══ Data for analysis

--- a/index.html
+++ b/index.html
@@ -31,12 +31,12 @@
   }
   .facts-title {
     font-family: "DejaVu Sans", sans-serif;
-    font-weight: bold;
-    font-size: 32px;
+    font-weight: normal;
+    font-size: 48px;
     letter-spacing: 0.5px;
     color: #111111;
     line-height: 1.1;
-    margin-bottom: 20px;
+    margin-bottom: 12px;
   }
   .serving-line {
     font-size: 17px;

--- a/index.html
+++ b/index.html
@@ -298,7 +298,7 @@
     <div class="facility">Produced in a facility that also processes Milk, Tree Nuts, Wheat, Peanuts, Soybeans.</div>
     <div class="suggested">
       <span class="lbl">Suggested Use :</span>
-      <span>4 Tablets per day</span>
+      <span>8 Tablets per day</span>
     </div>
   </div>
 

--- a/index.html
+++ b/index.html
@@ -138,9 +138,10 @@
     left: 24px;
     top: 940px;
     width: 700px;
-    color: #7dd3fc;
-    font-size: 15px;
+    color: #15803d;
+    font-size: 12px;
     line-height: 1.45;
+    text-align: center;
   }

════
══ Data for analysis

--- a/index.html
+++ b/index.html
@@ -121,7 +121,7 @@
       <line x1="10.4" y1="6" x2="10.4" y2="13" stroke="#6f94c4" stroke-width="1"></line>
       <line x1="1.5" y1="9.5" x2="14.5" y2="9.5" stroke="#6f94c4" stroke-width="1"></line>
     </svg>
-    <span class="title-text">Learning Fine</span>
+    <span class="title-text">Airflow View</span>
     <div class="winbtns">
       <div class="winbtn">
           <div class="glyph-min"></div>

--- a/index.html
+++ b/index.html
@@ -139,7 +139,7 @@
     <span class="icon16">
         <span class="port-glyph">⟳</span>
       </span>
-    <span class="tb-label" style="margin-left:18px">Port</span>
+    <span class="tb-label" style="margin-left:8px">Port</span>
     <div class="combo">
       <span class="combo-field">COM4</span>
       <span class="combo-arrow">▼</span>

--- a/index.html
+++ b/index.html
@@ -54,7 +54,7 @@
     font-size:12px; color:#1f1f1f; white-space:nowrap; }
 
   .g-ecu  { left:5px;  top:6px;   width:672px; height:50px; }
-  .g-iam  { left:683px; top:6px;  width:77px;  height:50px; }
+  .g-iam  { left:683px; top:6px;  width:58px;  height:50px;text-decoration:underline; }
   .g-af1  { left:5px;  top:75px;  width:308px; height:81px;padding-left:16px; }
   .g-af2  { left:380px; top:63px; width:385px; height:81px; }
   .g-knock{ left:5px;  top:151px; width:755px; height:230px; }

════
══ Data for analysis

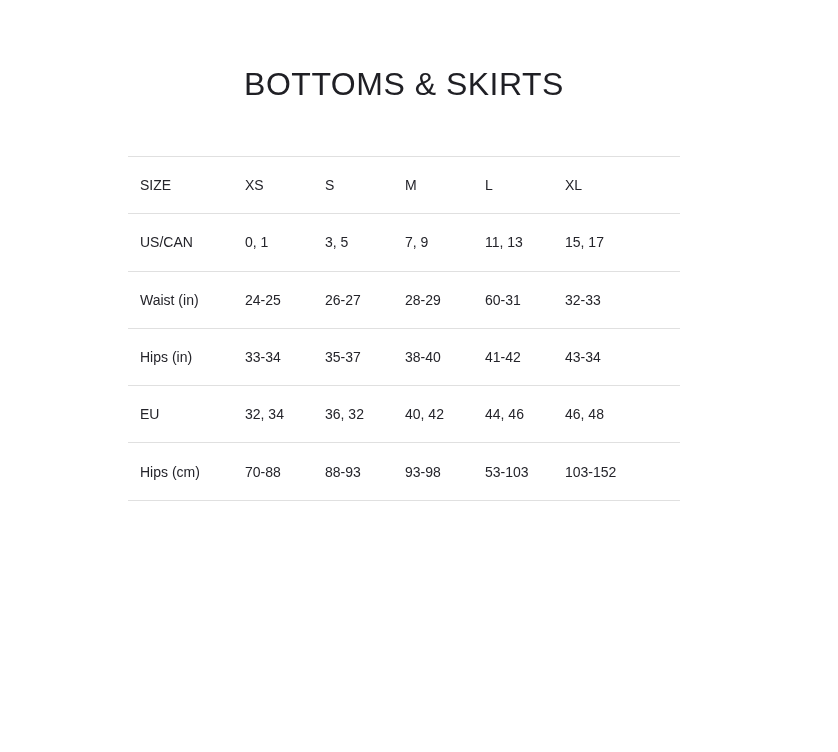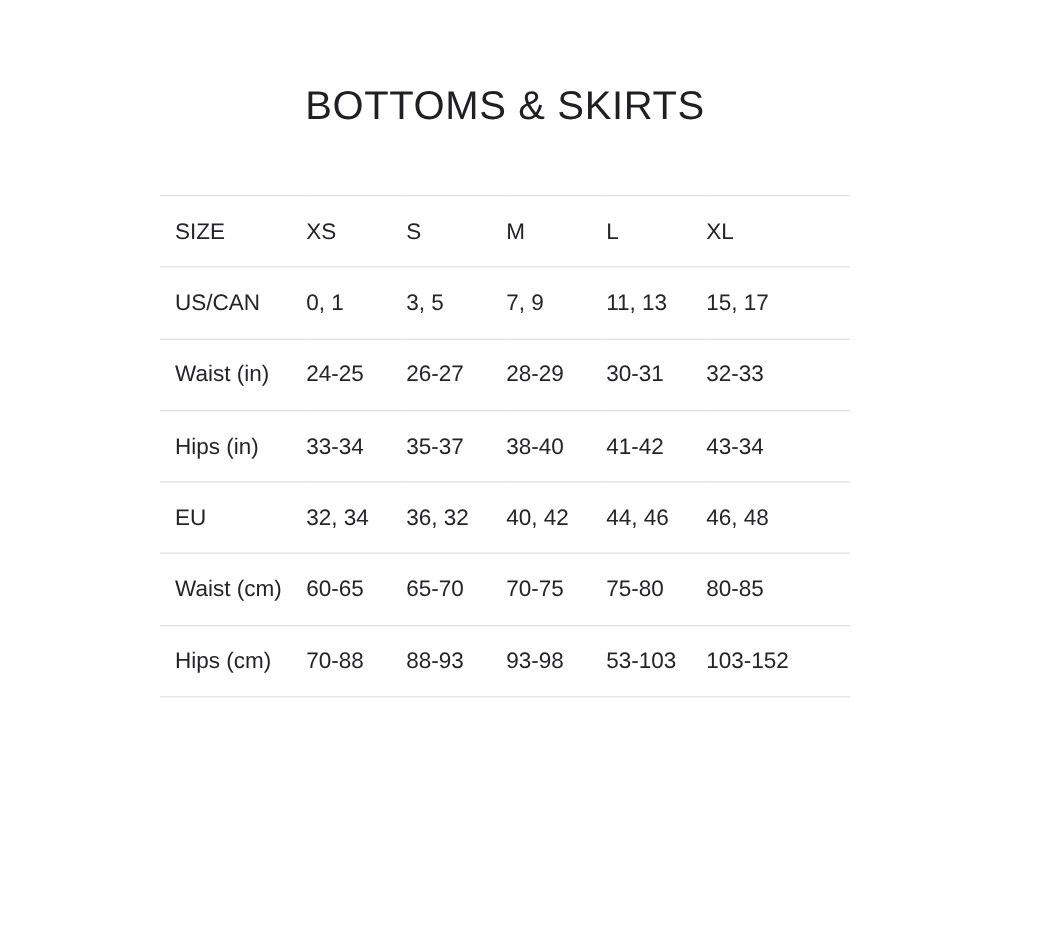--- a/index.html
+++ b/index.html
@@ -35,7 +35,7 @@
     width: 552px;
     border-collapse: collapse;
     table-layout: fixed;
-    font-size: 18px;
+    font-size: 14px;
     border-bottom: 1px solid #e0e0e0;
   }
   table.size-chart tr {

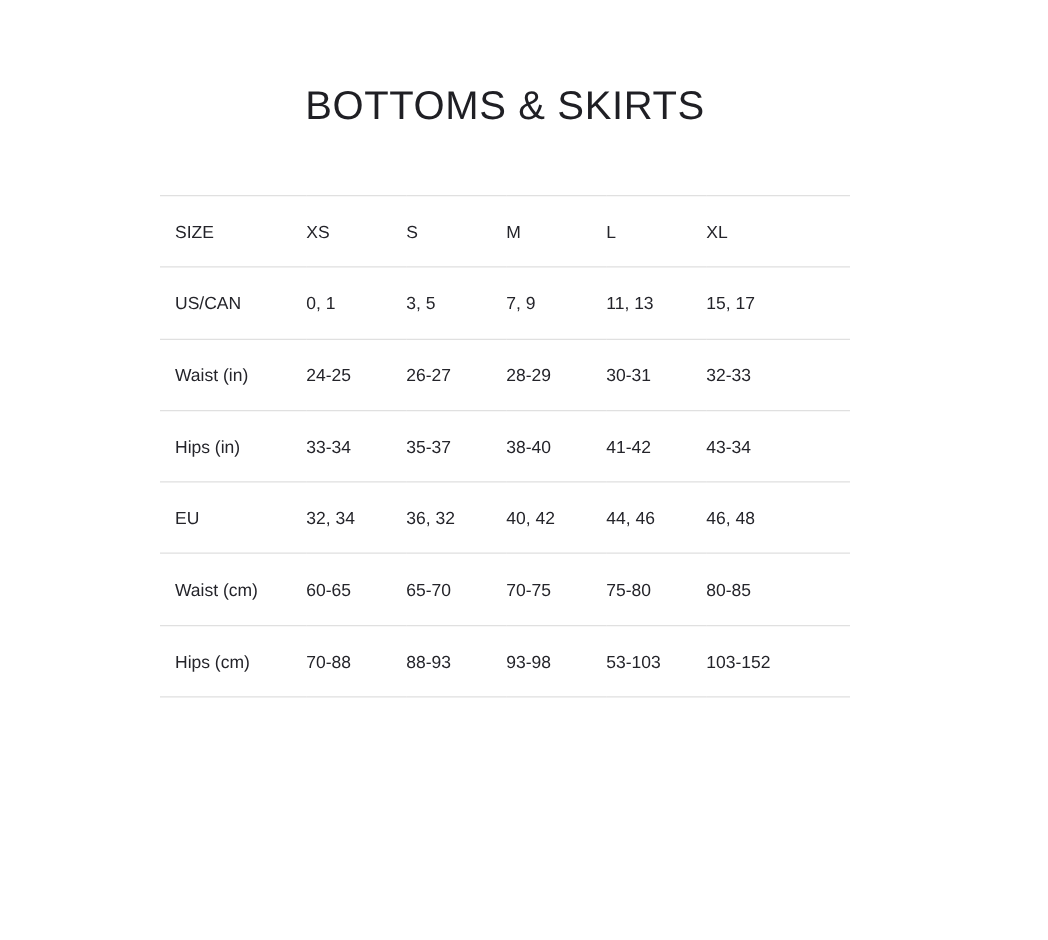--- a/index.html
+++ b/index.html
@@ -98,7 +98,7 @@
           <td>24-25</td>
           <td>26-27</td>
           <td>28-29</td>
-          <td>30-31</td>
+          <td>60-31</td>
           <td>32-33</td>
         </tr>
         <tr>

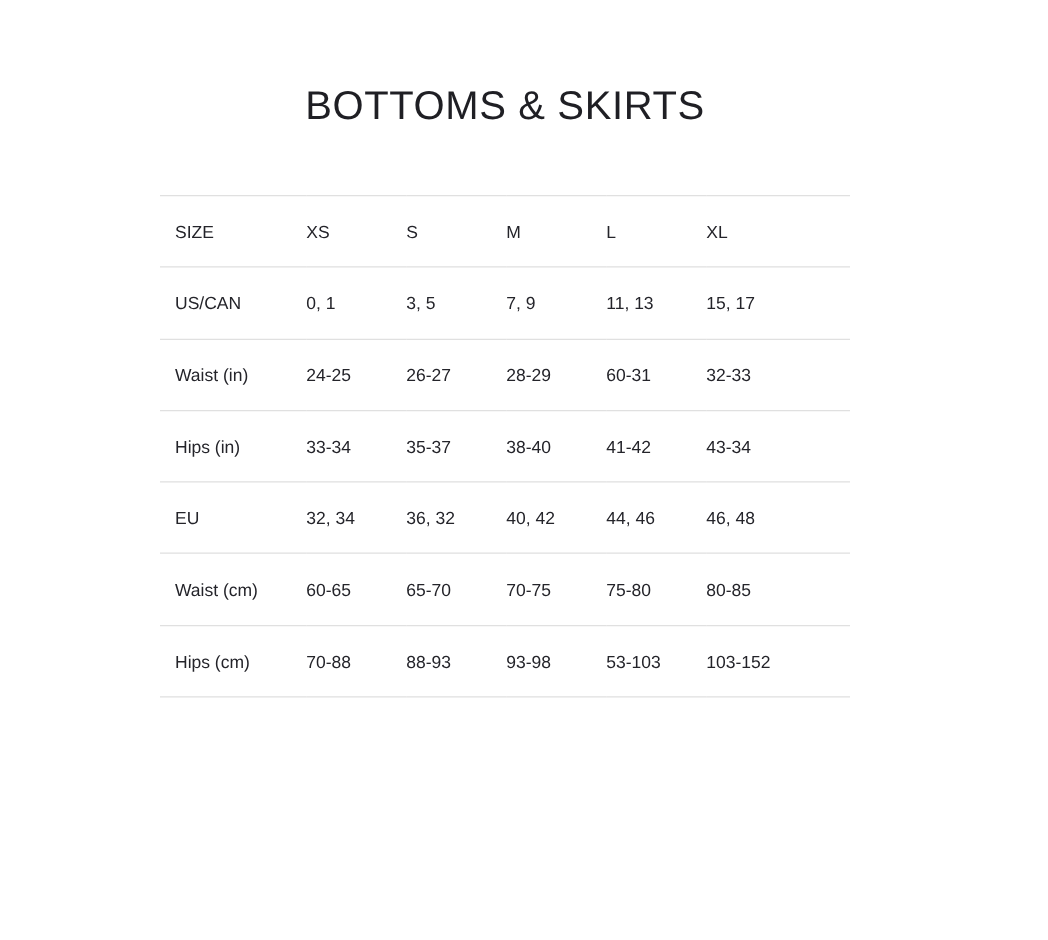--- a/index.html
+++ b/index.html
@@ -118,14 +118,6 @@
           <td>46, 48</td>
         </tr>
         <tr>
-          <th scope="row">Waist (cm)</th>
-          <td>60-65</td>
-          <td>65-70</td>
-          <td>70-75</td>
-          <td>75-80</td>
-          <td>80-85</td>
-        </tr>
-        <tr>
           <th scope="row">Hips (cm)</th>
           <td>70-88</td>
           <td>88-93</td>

════

Where a line of the records holds the word "scope", copy that line.

-          <th scope="row">Waist (cm)</th>
           <th scope="row">Hips (cm)</th>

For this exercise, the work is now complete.